Inicia-se uma discussão entre Wilson e os outros, que discordam que se deva ocupar o
Palácio. Para estes, seria essencial o direito à habitação, alimentação, saúde e creche. No entanto,
não teriam visto os seus direitos respeitados anteriormente.
Seguidamente, anuncia-se uma Reunião da assembleia geral no dia 11 de Junho. O
presidente divulga as informações sobre a pauta de trabalhos.
Instantaneamente, observa-se os agricultores a lavrar a terra.

Na legenda final podemos ler como “as tropas do governo socialista” contraditoriamente
prendem a Comissão dos trabalhadores e oficiais da polícia militar que apoiaram a luta dos
trabalhadores.
Harlan refere-se às tropas do governo Socialista como grandes opositores da luta dos trabalhadores.

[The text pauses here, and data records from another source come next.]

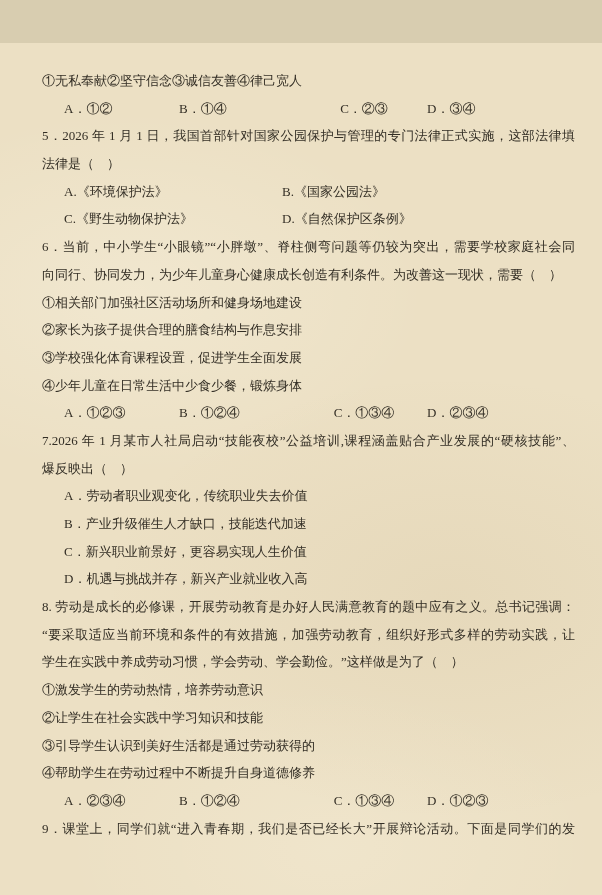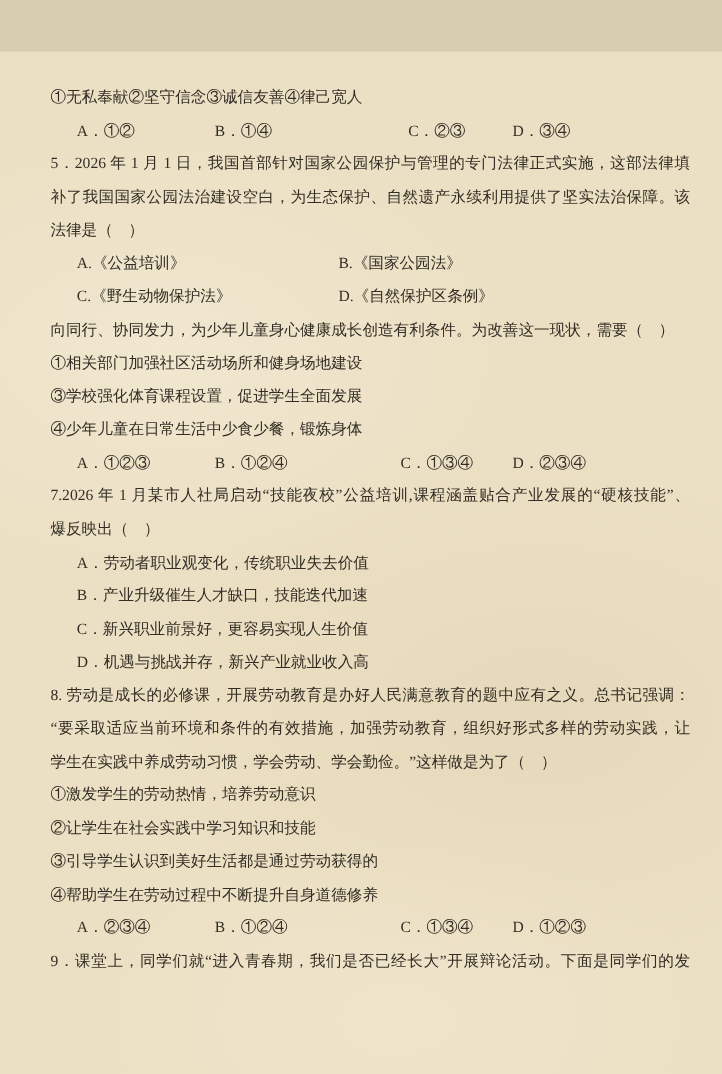"补了我国国家公园法治建设空白，为生态保护、自然遗产永续利用提供了坚实法治保障。该" div.line { html: <div>补了我国国家公园法治建设空白，为生态保护、自然遗产永续利用提供了坚实法治保障。该</div> -> none }
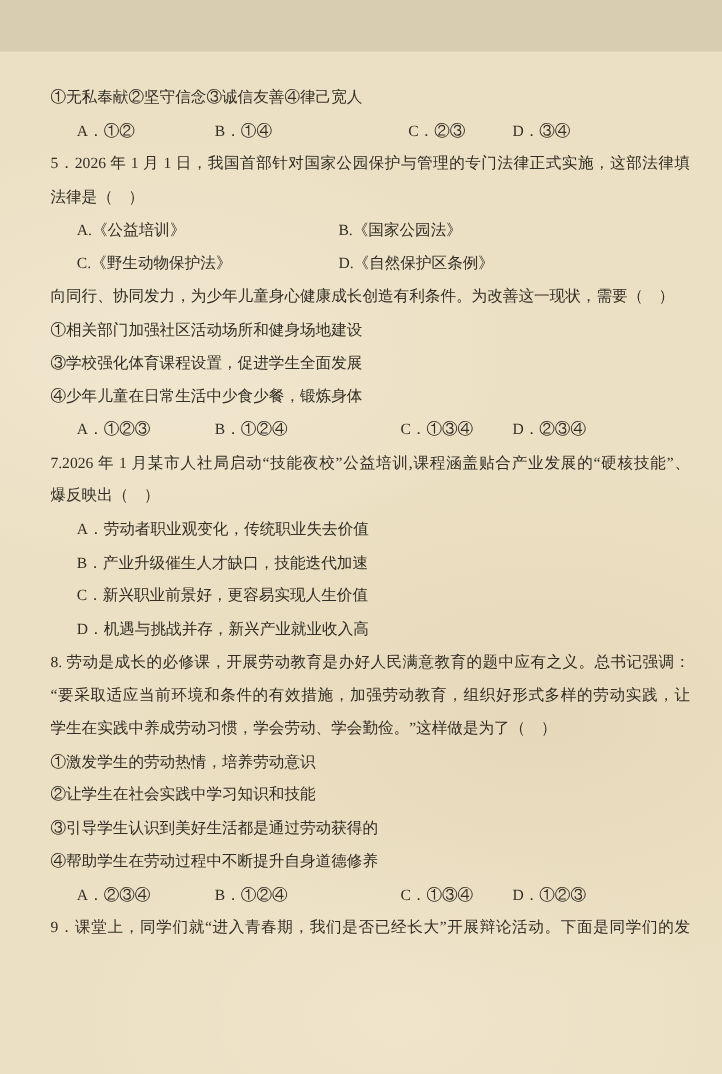"A.《公益培训》" span.g1 { text: 公益培训 -> 环境保护法 }
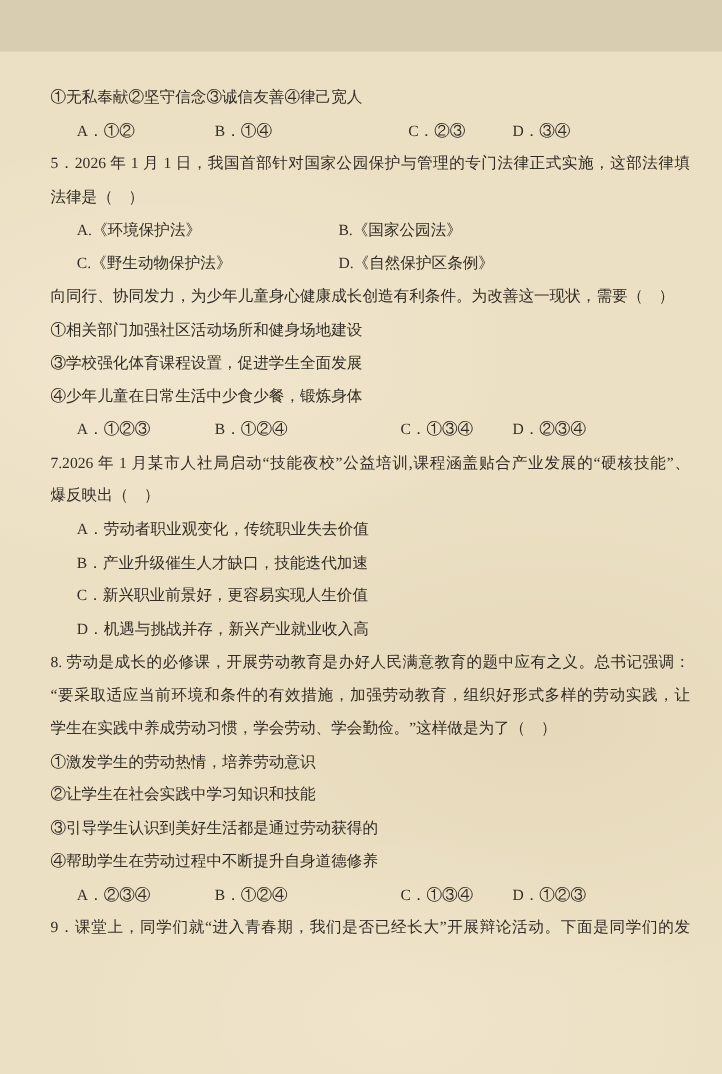"6．当前，中小学生“小眼镜”“小胖墩”、脊柱侧弯问题等仍较为突出，需要学校家庭社" div.line { html: none -> <div>6．当前，中小学生“小眼镜”“小胖墩”、脊柱侧弯问题等仍较为突出，需要学校家庭社会同</div> }
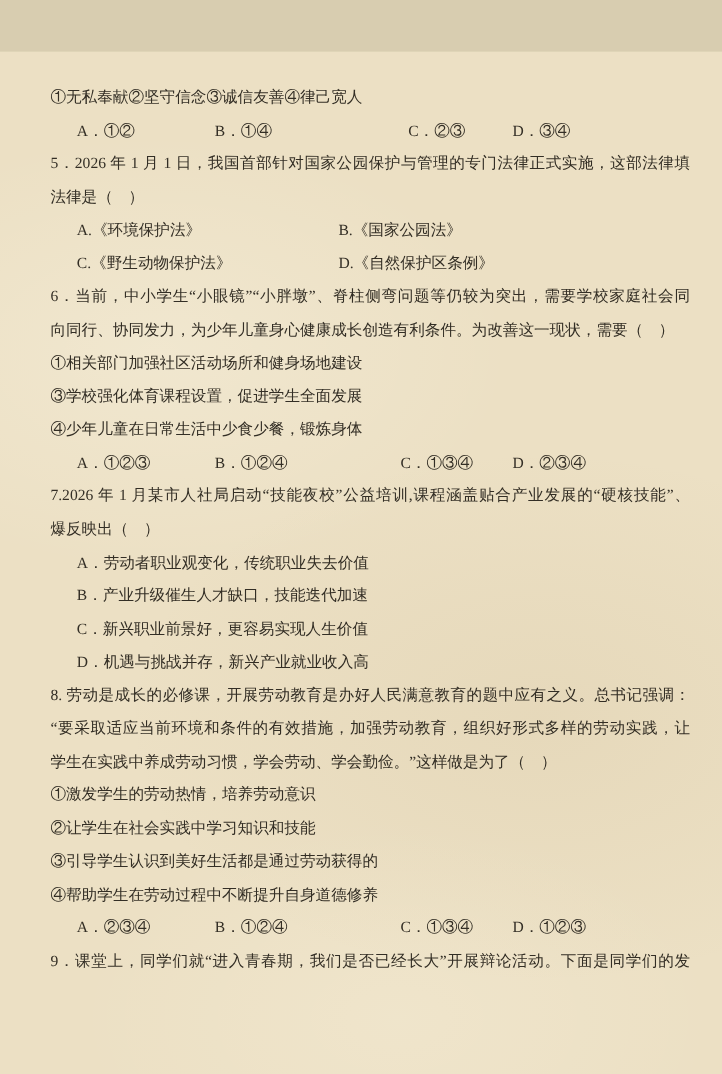"②家长为孩子提供合理的膳食结构与作息安排" div.line { html: none -> <div>②家长为孩子提供合理的膳食结构与作息安排</div> }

No dia 1 de dezembro de 1975, 219 dias após a ocupação das terras, a


“Comunidade popular de Torre Bela” foi ocupada por tropas lealistas
por ordem do governo socialista. A comissão de trabalhadores foi
presa. Os oficiais da polícia militar foram levados a conselho de
guerra e a produção foi suspensa. A “Revolução dos Cravos' tinha
chegado ao seu termo. Em 1982, Dom Diogo Duque de Bragança e os
seus irmãos retomaram a posse das suas terras e reconverteram os
22.331 hectares numa reserva de caça.

Apesar do fim trágico da ocupação, a luta pela reforma agrária continuou em Portugal. Nos
anos seguintes, o governo português implementou uma série de políticas para redistribuir a terra e
criar cooperativas agrícolas em todo o país. A ocupação da Herdade Torre Bela tornou-se um
símbolo da luta pela justiça social e continua a ser lembrada como um dos eventos mais
significativos da história contemporânea de Portugal.